What is needed => Only the total should be returned: the number of lines in the data that hold the string "padding".

Records from a collection
»»
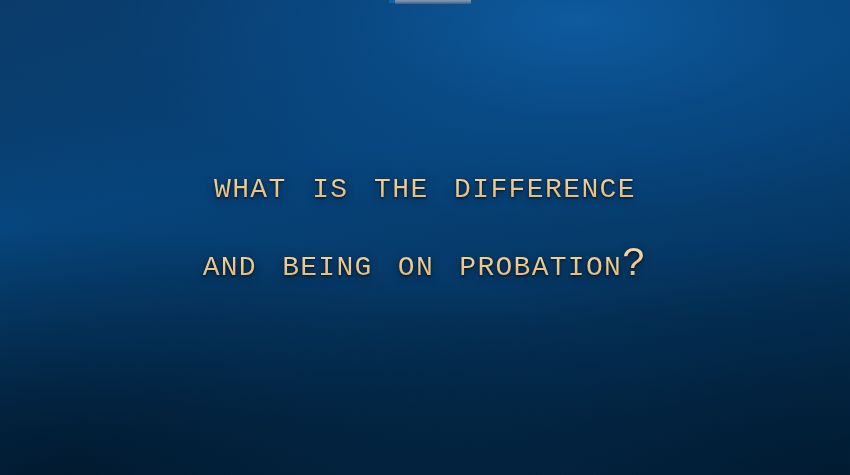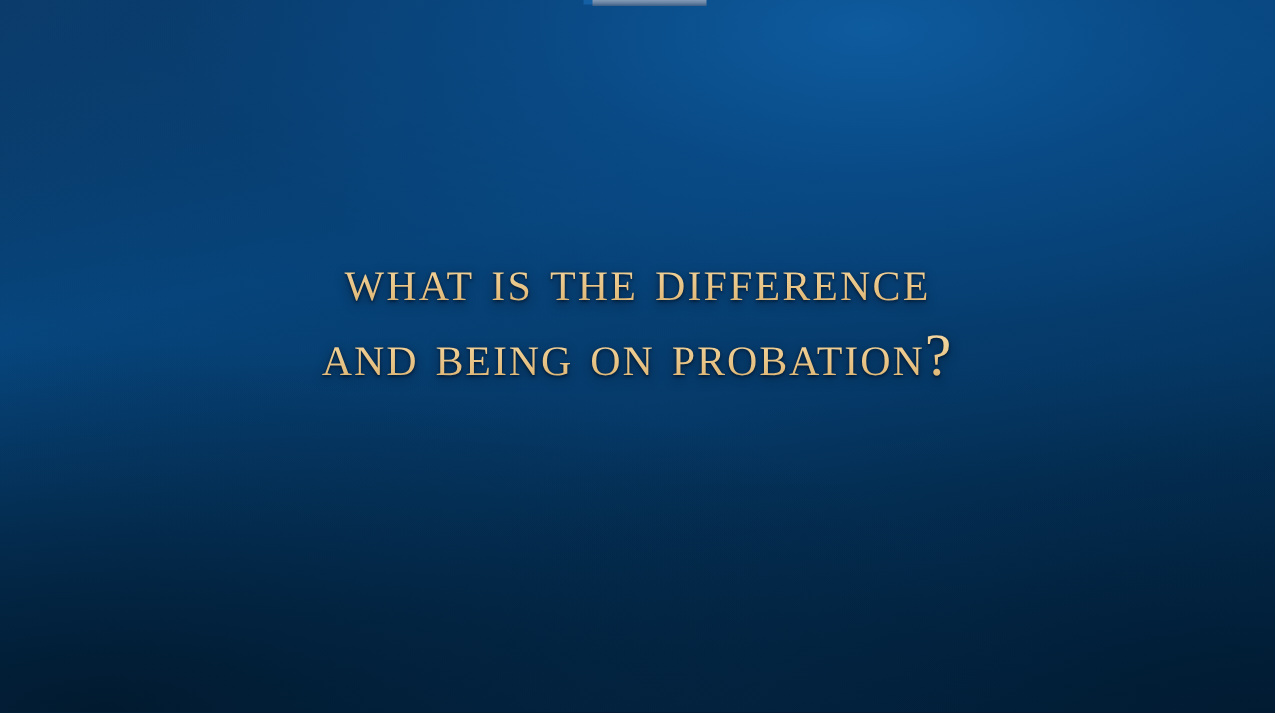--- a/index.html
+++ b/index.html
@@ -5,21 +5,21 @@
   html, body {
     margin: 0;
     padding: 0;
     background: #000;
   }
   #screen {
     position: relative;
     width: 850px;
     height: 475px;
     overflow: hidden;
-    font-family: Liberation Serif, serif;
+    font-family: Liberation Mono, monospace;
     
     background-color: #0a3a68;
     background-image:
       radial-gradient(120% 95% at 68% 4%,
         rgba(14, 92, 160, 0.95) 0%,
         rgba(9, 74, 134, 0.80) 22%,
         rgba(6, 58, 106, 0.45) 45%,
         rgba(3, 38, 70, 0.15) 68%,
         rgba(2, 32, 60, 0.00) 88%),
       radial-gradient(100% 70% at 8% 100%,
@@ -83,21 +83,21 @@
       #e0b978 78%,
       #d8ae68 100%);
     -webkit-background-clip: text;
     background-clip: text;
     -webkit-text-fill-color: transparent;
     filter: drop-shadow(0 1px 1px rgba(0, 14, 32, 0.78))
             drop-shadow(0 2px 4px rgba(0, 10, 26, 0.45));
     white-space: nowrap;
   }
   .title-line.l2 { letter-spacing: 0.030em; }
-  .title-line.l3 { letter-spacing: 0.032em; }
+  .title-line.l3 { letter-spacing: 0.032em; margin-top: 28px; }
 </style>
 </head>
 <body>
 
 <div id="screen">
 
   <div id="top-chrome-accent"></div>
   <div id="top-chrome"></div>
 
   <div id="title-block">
««
»»
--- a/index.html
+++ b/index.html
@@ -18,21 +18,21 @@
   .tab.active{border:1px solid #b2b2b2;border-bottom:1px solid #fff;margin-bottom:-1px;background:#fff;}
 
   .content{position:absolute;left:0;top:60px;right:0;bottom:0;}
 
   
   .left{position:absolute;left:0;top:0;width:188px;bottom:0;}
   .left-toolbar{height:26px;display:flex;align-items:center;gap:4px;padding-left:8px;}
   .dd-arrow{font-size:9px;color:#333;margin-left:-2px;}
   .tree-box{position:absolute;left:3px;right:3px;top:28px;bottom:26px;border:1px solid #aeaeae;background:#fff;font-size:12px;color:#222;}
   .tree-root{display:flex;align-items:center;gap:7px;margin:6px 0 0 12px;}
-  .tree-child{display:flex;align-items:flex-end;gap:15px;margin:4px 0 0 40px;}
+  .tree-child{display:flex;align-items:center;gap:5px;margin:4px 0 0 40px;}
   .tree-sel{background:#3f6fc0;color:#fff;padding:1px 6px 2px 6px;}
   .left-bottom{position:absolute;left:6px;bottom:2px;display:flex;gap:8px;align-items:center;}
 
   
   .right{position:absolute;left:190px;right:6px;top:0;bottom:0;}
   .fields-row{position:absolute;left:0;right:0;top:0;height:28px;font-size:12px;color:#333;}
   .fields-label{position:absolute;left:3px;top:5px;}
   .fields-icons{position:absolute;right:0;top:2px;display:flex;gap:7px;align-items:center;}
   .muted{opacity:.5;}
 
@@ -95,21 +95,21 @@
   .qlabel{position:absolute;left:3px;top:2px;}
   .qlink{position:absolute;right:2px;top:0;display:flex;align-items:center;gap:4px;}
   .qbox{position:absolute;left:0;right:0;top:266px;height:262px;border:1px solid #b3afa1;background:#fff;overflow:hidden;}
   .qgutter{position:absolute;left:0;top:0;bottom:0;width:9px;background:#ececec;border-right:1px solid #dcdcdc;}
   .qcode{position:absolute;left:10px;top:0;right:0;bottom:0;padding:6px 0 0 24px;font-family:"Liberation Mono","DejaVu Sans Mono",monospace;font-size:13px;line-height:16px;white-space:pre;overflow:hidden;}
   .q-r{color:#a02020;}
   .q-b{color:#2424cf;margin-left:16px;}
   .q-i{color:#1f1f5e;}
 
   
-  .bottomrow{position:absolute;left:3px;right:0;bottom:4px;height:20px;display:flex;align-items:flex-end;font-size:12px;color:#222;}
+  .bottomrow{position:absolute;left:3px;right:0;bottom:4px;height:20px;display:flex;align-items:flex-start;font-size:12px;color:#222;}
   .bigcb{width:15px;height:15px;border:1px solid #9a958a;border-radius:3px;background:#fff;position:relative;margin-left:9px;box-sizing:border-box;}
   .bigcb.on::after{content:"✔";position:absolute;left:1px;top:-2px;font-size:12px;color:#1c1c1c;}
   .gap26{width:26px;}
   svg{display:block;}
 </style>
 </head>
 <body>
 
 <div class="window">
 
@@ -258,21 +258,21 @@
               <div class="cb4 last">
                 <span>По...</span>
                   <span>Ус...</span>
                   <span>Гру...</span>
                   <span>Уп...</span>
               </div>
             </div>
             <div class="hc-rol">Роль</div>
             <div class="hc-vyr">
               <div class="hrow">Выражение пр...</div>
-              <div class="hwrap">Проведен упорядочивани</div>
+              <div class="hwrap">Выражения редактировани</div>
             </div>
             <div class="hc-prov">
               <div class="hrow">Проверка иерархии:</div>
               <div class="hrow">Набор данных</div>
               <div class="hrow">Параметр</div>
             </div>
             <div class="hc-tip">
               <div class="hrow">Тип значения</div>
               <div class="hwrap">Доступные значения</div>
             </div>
««
Solution to this task => 4